## [DIRECTIONS FOR THIS TASK]
Retrieve every line of the data holding the word "marketplace".

─── SOURCE RECORDS ───

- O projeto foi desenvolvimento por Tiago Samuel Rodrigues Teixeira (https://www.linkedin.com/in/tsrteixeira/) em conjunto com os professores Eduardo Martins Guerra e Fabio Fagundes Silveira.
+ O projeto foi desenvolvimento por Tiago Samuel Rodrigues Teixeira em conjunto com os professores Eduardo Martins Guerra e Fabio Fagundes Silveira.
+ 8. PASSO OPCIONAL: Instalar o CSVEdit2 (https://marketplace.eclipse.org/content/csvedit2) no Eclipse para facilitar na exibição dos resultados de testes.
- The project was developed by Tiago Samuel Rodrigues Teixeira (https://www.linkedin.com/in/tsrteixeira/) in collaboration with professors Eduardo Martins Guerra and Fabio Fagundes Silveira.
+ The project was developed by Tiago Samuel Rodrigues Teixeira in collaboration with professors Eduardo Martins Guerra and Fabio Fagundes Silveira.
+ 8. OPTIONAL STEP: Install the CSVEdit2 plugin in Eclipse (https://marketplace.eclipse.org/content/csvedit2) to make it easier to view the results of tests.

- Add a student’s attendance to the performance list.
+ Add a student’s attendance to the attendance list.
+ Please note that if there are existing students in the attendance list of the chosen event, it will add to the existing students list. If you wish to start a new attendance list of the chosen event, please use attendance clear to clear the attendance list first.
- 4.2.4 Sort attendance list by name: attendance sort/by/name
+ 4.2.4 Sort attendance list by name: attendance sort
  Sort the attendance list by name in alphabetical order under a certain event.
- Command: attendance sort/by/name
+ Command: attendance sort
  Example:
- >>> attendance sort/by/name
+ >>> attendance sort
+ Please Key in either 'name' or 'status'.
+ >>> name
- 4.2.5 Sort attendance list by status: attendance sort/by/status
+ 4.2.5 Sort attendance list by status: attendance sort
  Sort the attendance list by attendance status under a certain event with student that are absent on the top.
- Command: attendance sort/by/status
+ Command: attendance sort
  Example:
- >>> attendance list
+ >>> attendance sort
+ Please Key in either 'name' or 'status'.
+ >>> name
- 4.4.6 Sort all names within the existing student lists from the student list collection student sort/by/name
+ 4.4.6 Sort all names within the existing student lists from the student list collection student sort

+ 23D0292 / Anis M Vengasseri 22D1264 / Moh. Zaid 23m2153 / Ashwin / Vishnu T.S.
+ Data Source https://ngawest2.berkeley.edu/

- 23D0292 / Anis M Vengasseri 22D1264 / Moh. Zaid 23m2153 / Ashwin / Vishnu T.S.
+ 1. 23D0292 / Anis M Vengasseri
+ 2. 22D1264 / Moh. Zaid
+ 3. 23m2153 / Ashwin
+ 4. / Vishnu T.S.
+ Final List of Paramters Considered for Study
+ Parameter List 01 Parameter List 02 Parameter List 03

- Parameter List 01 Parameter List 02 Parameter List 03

───

## [RESULT OF THE TASK]
+ 8. PASSO OPCIONAL: Instalar o CSVEdit2 (https://marketplace.eclipse.org/content/csvedit2) no Eclipse para facilitar na exibição dos resultados de testes.
+ 8. OPTIONAL STEP: Install the CSVEdit2 plugin in Eclipse (https://marketplace.eclipse.org/content/csvedit2) to make it easier to view the results of tests.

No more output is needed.